The door clunked as it opened and Kylie stood there, defiance on her features, strength in her body.
“Khalifa!” She tore his name through the air, relief almost making her sag. She reached down for Aïna’s hand and squeezed it.
Khalifa cut the distance easily, and he stood in front of Kylie without touching her. His face was taut, his eyes tormented. “Are you …” he flicked a glance to Aïna. “Are you hurt?”
Kylie’s heart was hurting. Her stomach was churning. Her brain was remonstrating with her. But she shook her head. “I… no.”
“There was a chemical, your highness, that rendered us both unconscious.” Aïna offered.
Nonetheless, he reached for his wife and scooped her up, holding her against his chest and staring down at her face until colour bloomed back into her cheeks. “I can walk,” she said softly.
“I know that.” He took a step and the chain dragged along the ground. He paused, as if seeing it for the first time, and a muscle jerked in his cheek. He reached down and caught it in his hands, holding it beside her. “Come, my lanaria.”
The hallway of the building they had been brought to was deserted and they emerged into the full sunshine of the afternoon. They were somewhere in the desert, though she couldn’t see the palace.
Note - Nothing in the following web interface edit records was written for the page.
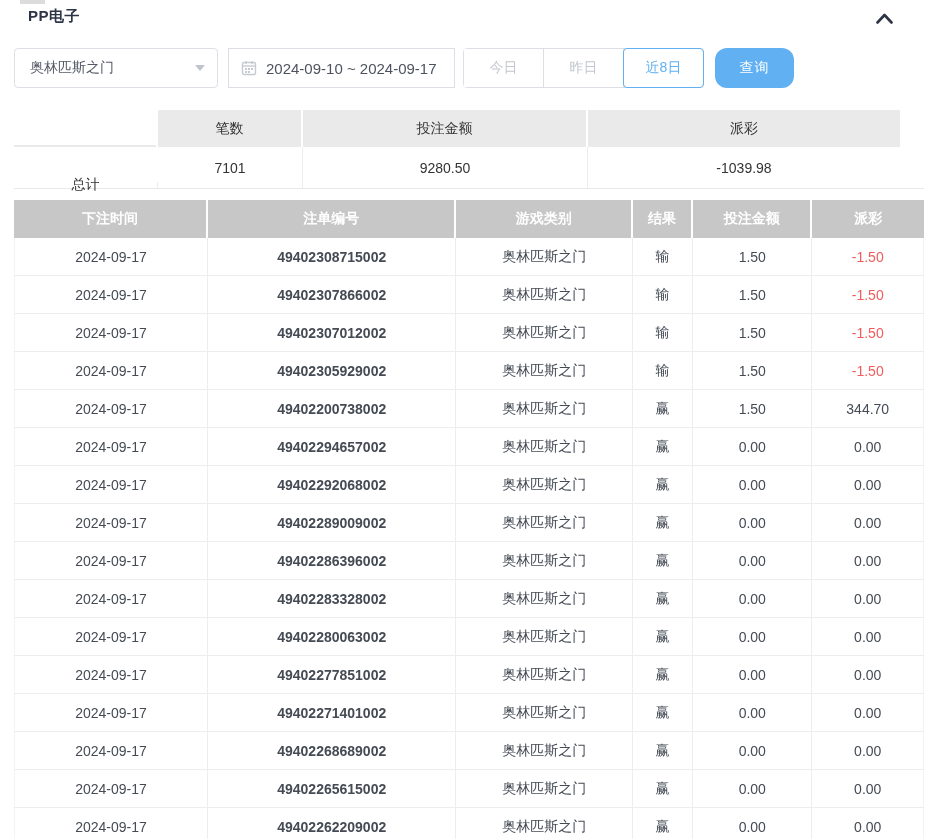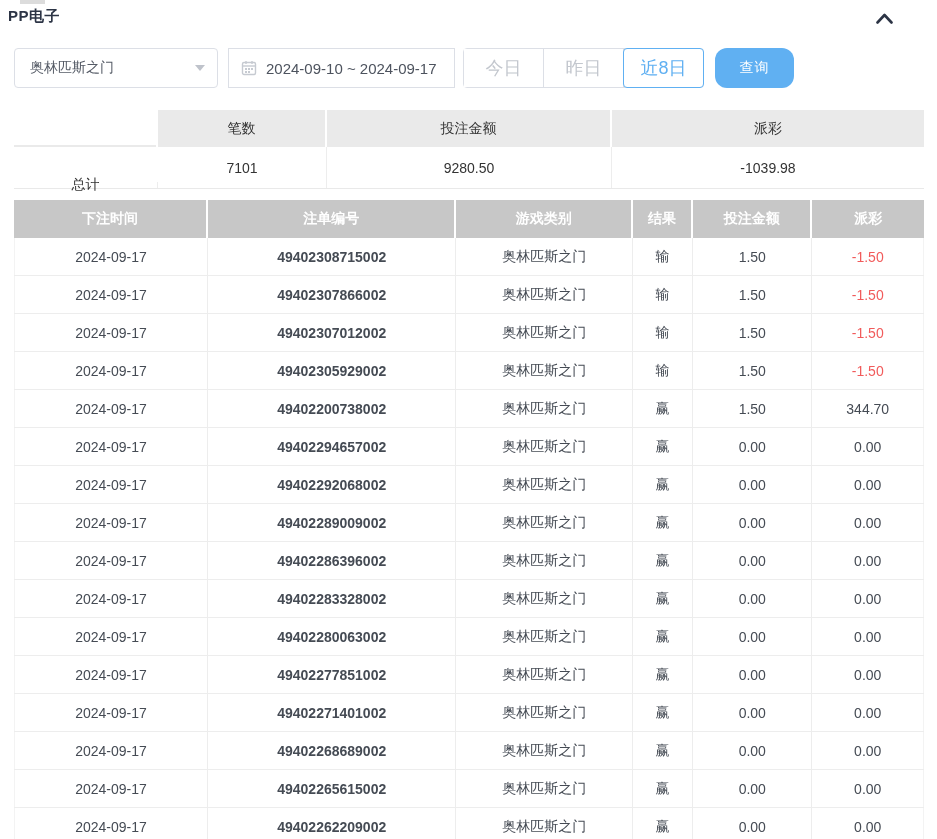"PP电子" .page-title { left: 8px -> 28px }
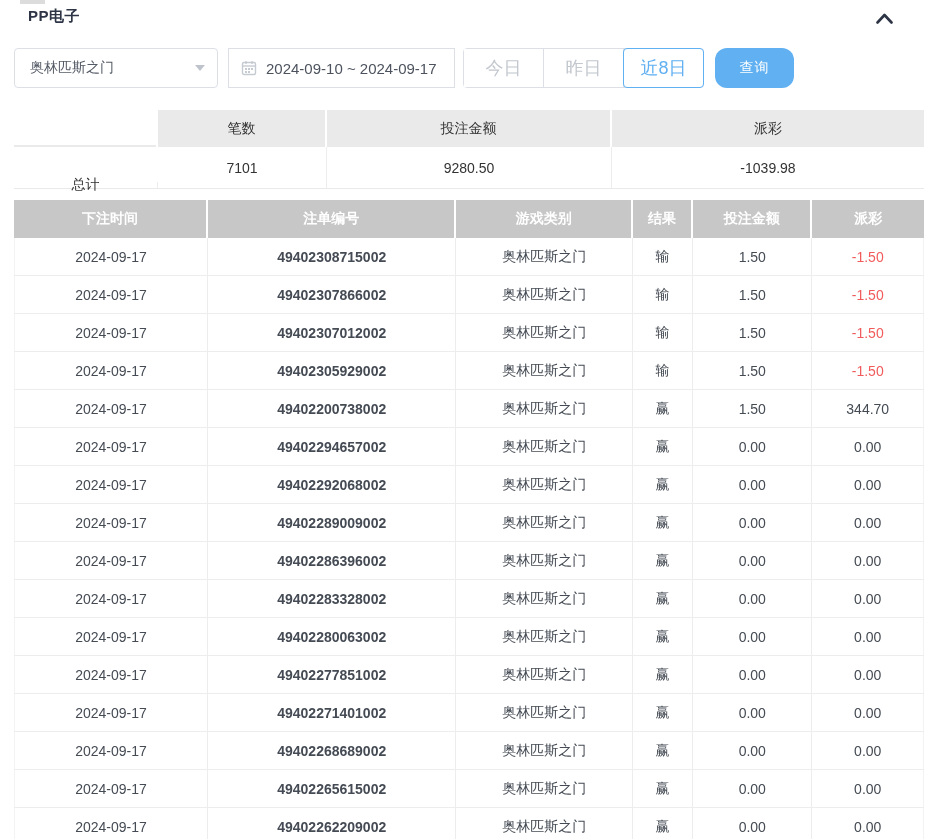"今日" .seg { font-size: 18px -> 14px }
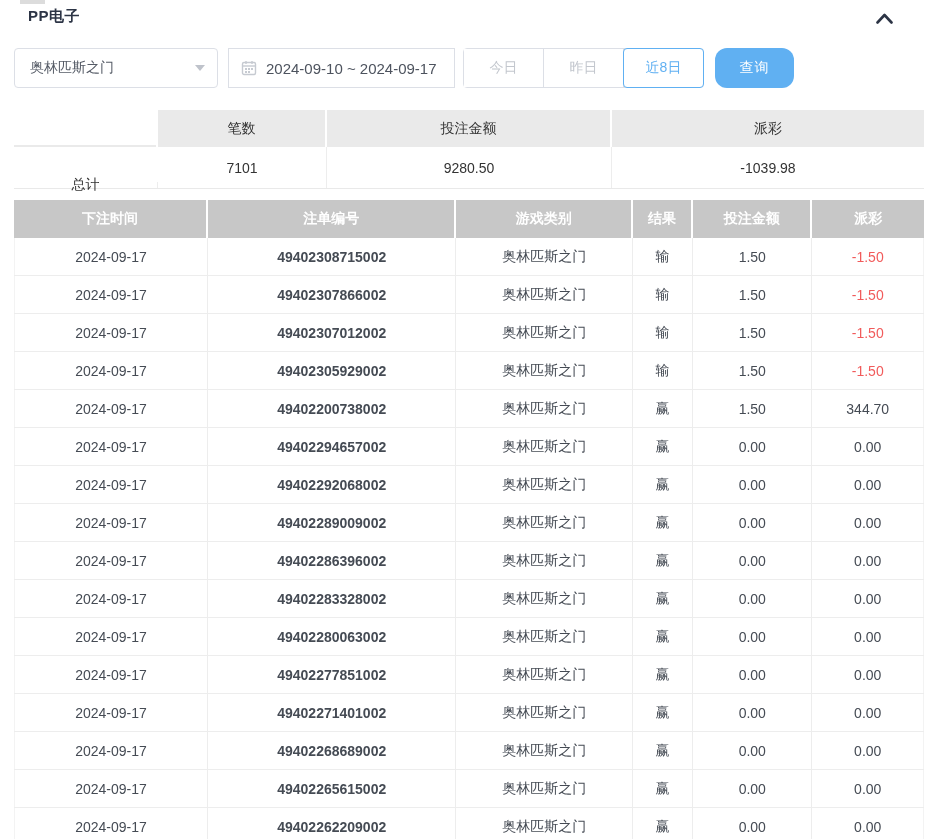"笔数" .s1 { width: 169px -> 145px }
Kylie had no concept of where they’d been brought.
Several black cars were there, police cars, and a helicopter hovered in the distance. Kylie had the satisfaction of seeing her captors in one of the police cars, but she didn’t hold Fayez’s gaze for long. The menacing look and the threat he’d made sat around her like a straightjacket.
As if sensing the shift of fear in her, Khalifa held her tighter, carrying her away from the house, into the back of a waiting four wheel drive.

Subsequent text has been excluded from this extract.